Given two strings str1 and str2, return the shortest string that has both str1 and str2 as subsequences. If there are multiple valid strings, return any of them.

A string s is a subsequence of string t if deleting some number of characters from t (possibly 0) results in the string s.

For example:

str1 = "abac", str2 = "cab" Output: "cabac"

Explanation: str1 = "abac" is a subsequence of "cabac" because we can delete the first "c". str2 = "cab" is a subsequence of "cabac" because we can delete the last "ac". The answer provided is the shortest such string that satisfies these properties.

str1 = "aaaaaaaa", str2 = "aaaaaaaa" Output: "aaaaaaaa"

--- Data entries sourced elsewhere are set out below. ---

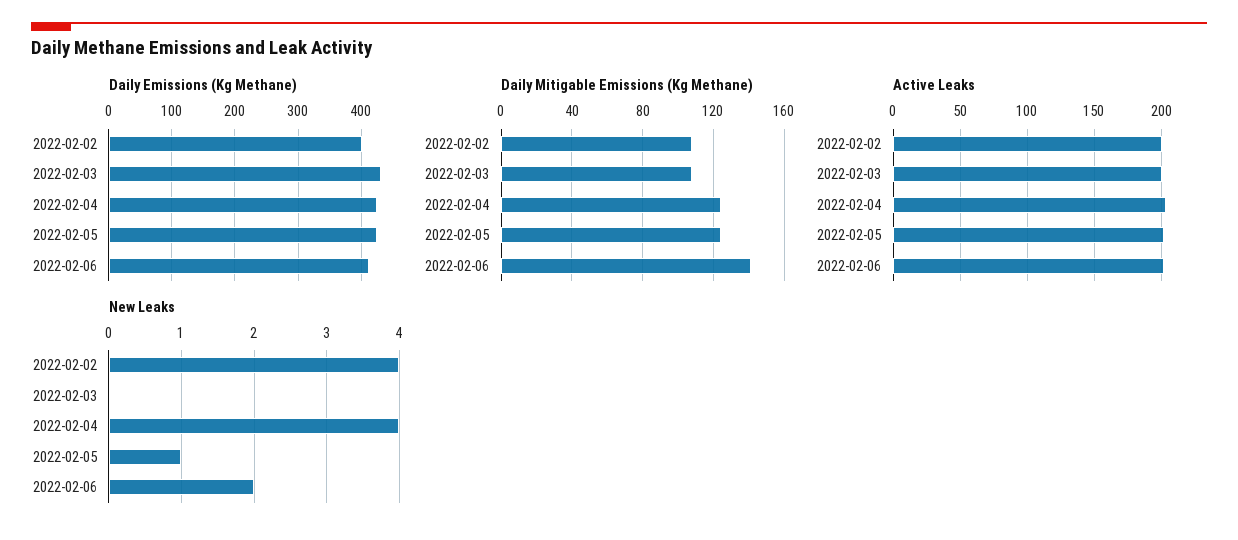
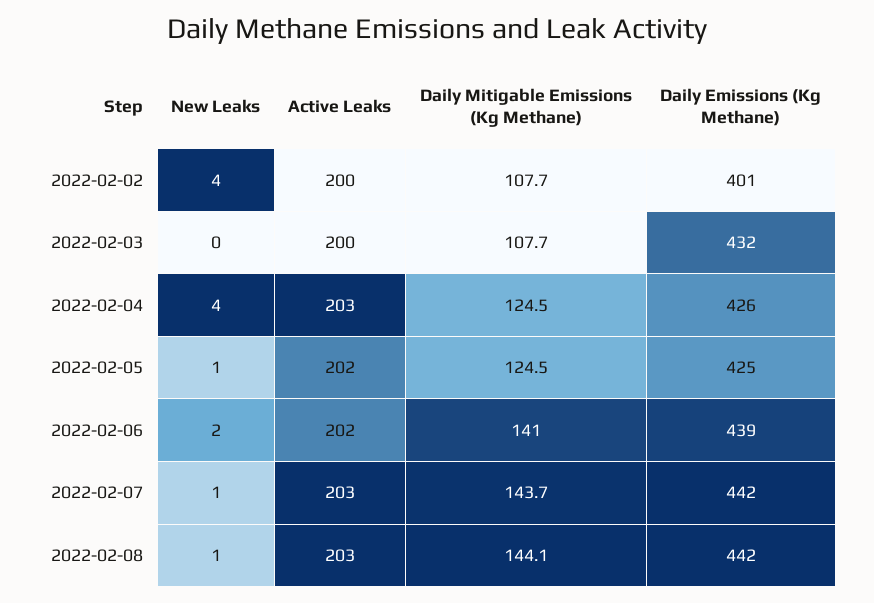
Daily Emissions (Kg Methane), 2022-02-06: 410 -> 439
New Leaks, 2022-02-07: none -> 1
Active Leaks, 2022-02-07: none -> 203
Daily Mitigable Emissions (Kg Methane), 2022-02-07: none -> 143.7
Daily Emissions (Kg Methane), 2022-02-07: none -> 442
New Leaks, 2022-02-08: none -> 1
Active Leaks, 2022-02-08: none -> 203
Daily Mitigable Emissions (Kg Methane), 2022-02-08: none -> 144.1
Daily Emissions (Kg Methane), 2022-02-08: none -> 442

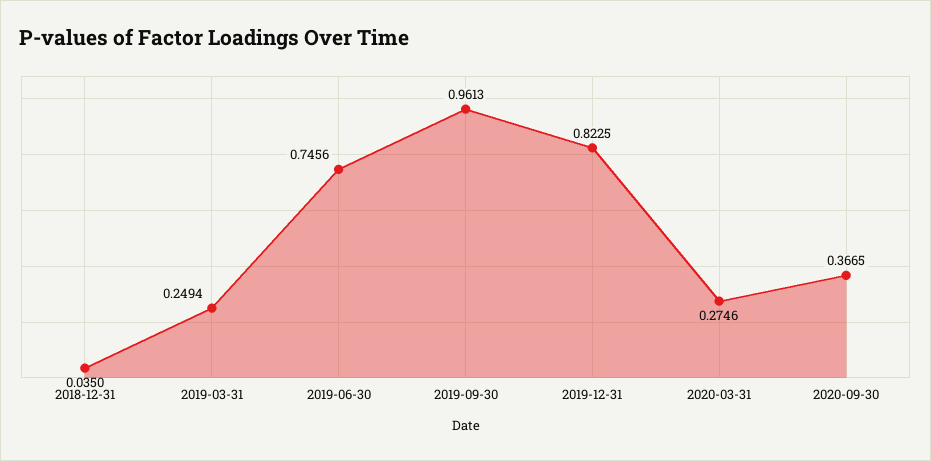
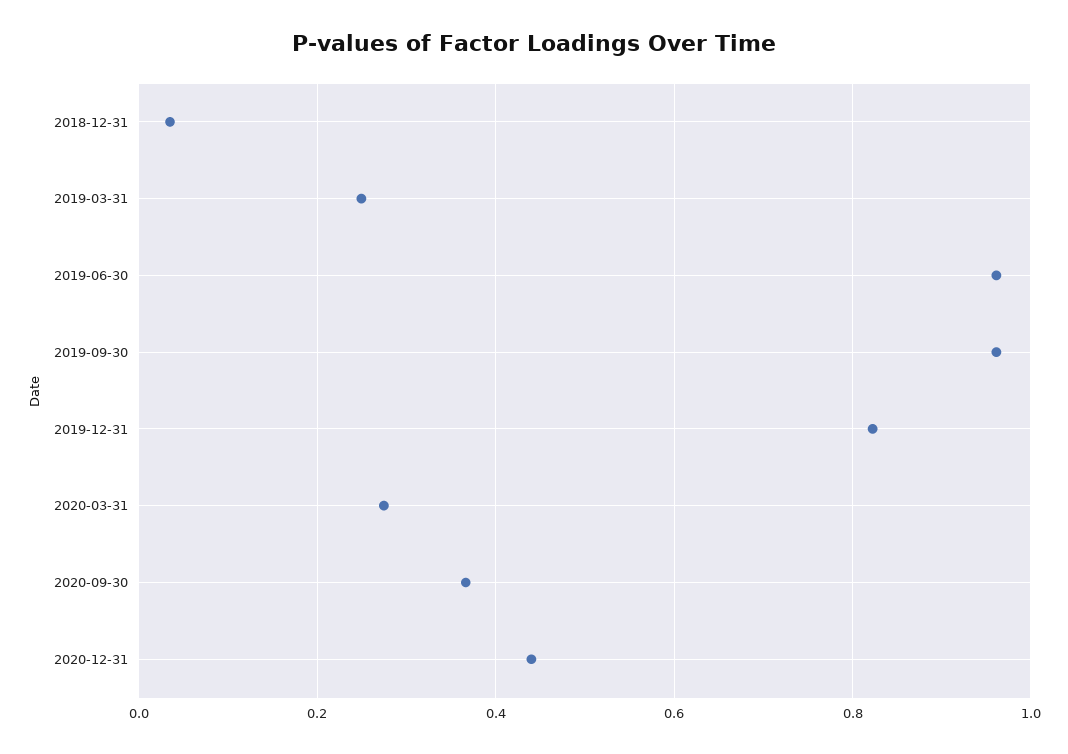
2019-06-30: 0.7456 -> 0.96
2020-12-31: none -> 0.44

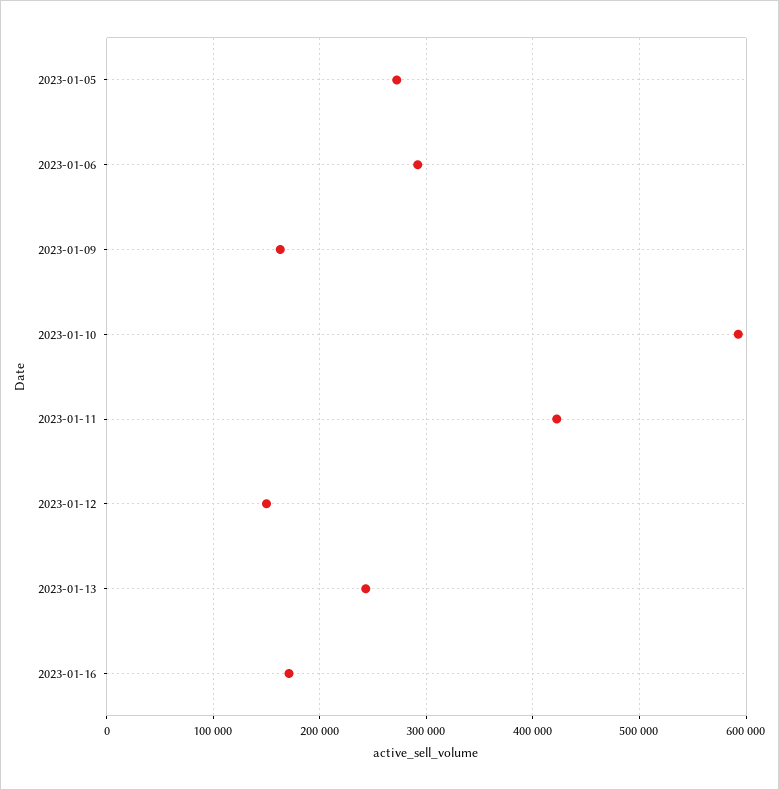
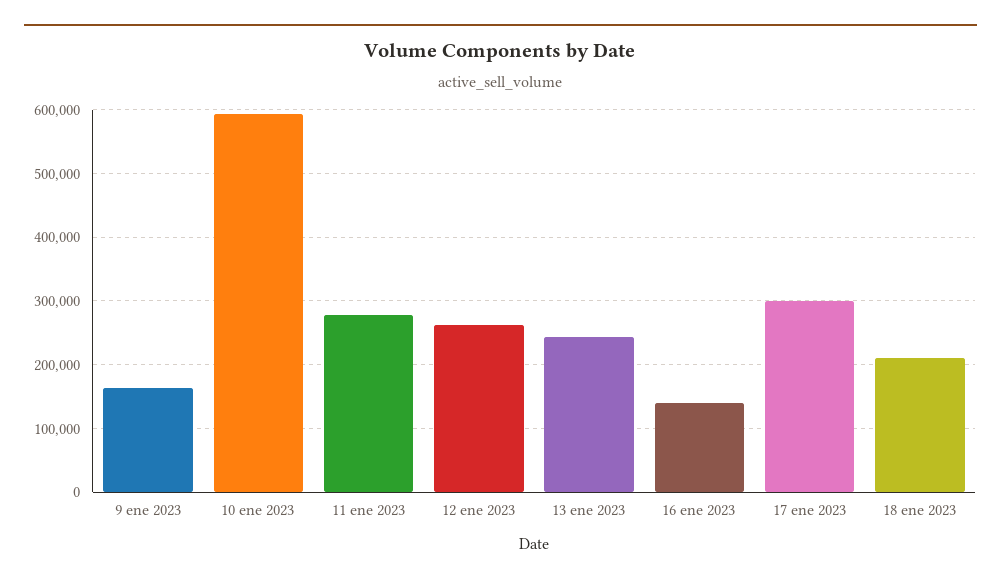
2023-01-05: 270000 -> none
2023-01-06: 290000 -> none
2023-01-11: 420000 -> 280000
2023-01-12: 150000 -> 260000
2023-01-16: 170000 -> 140000
17 ene 2023: none -> 300000
18 ene 2023: none -> 210000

Write a function to solve the shortest common supersequence problem. Your function should take two strings as input and return the shortest common supersequence.

Solution


Clarifying Questions

When you get asked this question in a real-life environment, it will often be ambiguous (especially at FAANG). Make sure to ask these questions in that case:

  1. Can the input strings contain special characters, or are they limited to alphanumeric characters?
  2. What is the maximum length of the input strings?
  3. If multiple shortest common supersequences exist, is any one of them acceptable, or is there a specific one I should return based on some criteria (e.g., lexicographical order)?
  4. Are the input strings case-sensitive?
  5. What should I return if either of the input strings is null or empty?

Brute Force Solution

Approach

The goal is to find the shortest string that contains both of the original strings as subsequences. The brute force approach is to explore every possible combination of characters from the two strings, checking if that combination is a valid supersequence. We keep looking at every possible combination until we find the absolute shortest.

Here's how the algorithm would work step-by-step:

  1. Start by generating all possible merged strings using characters from both input strings.
  2. For each generated string, check if the first input string appears as a subsequence.
  3. Then, check if the second input string also appears as a subsequence in the generated string.
  4. If both input strings are subsequences, the generated string is a common supersequence.
  5. Compare the length of this common supersequence with the shortest one found so far.
  6. If the new supersequence is shorter, remember it as the shortest.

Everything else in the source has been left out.